- Active: 2000–2014
- Country: Croatia
- Branch: Croatian Army
- Role: Military Intelligence
- Size: Battalion

= Military Intelligence Battalion (Croatia) =

Military Intelligence Battalion (MIB) (Vojnoobavještajna bojna, VOb) was an intelligence unit of the Croatian Army which served as support to all other units of the Armed Forces of Croatia. It was established in 2000 during restructuring of Armed Forces when 350th Sabotage Detachment of General Staff, 1st Reconnaissance and Sabotage company of GS "Anguilla", 74th Engineer Company of GS, 280th UAV Platoon of GS as well as 1st Croatian Guards, and acted as 350th Military Intelligence Battalion until 2007.

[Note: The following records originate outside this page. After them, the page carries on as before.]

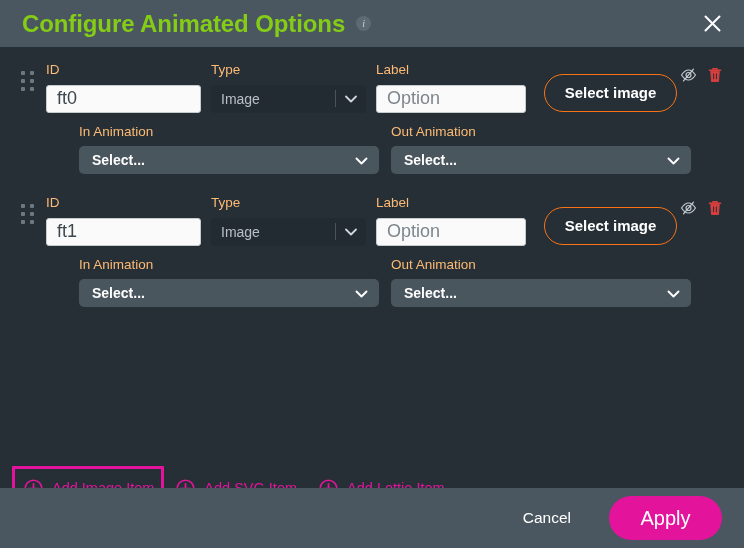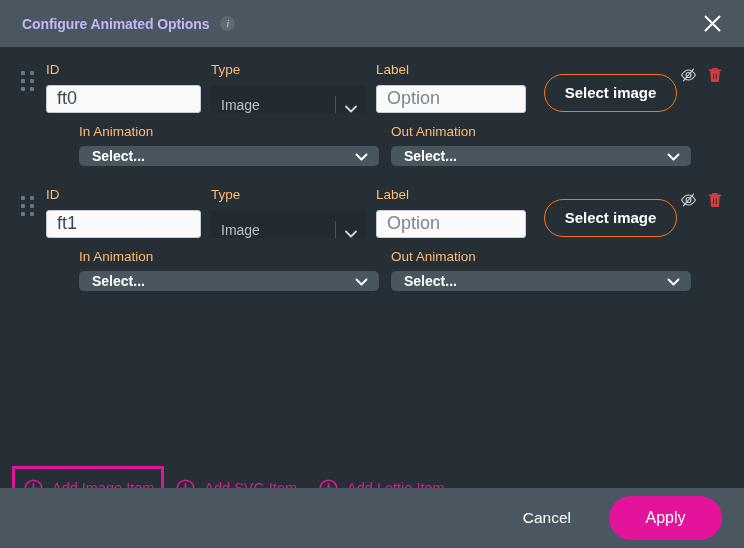--- a/index.html
+++ b/index.html
@@ -35,8 +35,8 @@
     box-sizing: border-box;
   }
   .dialog-title {
-    color: #c4b5fd;
-    font-size: 14px;
+    color: #84cc16;
+    font-size: 24px;
     font-weight: bold;
     letter-spacing: -0.1px;
     white-space: nowrap;

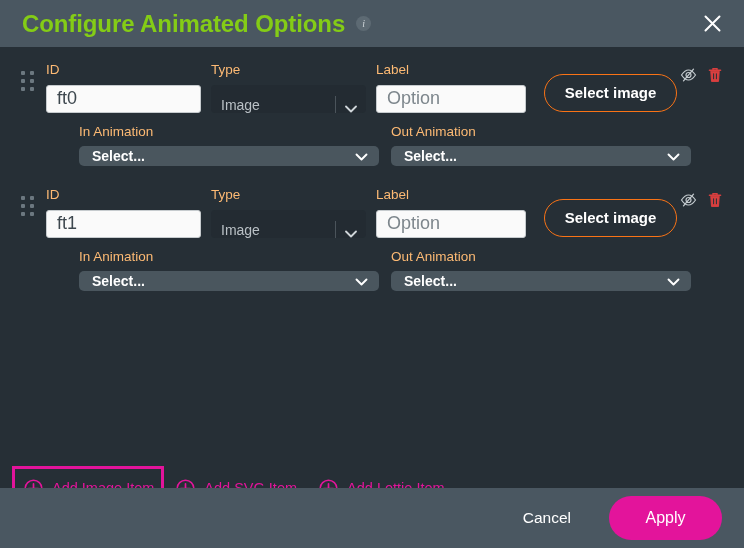--- a/index.html
+++ b/index.html
@@ -147,7 +147,7 @@
     color: #b9c0c5;
     font-size: 14px;
     display: flex;
-    align-items: flex-end;
+    align-items: center;
     padding: 0 0 0 10px;
     cursor: pointer;
     position: relative;

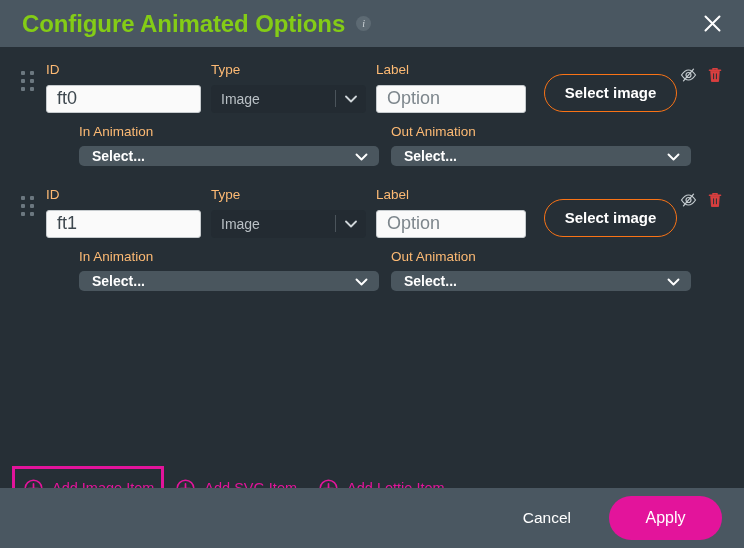--- a/index.html
+++ b/index.html
@@ -208,7 +208,7 @@
 
   .anim-select {
     width: 100%;
-    height: 20px;
+    height: 28px;
     box-sizing: border-box;
     background: #4a565e;
     border: none;

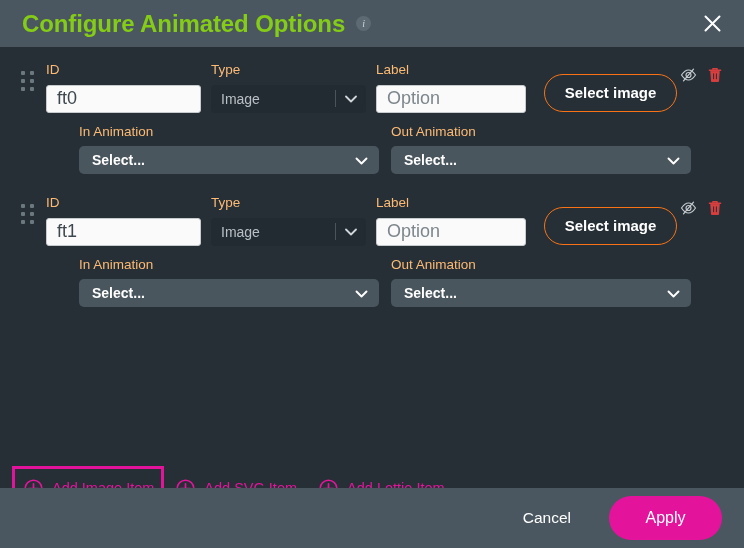--- a/index.html
+++ b/index.html
@@ -280,7 +280,7 @@
     border: none;
     border-radius: 22px;
     color: #ffffff;
-    font-size: 16px;
+    font-size: 20px;
     font-family: "Liberation Sans", sans-serif;
     cursor: pointer;
     width: 113px;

Military Intelligence Battalion was formed by ISTAR concept and had four basic intelligence disciplines: HUMINT, SIGINT, OSINT and IMINT.

Members of the Military Intelligence Battalion were trained for airborne assaults, reconnaissance behind enemy lines, control of UAVs, reconnaissance and jamming of opponent's radio communications, climbing and sabotage actions. Monitoring and recording of target, collection and selection of data, avoiding contact and stealth extraction were only a few of tasks of members of MIB.

In 2014, MIB was merged with the Electronic Surveillance Center (Središnjica elektroničkog izviđanja) into a new unit, Intelligence Operations Center (Središnjica za obavještajno djelovanje).

== Training and selection ==
Each company of the MIB required the specific kind of people with certain specialties. During training, candidate's physical and intellectual abilities were put to test.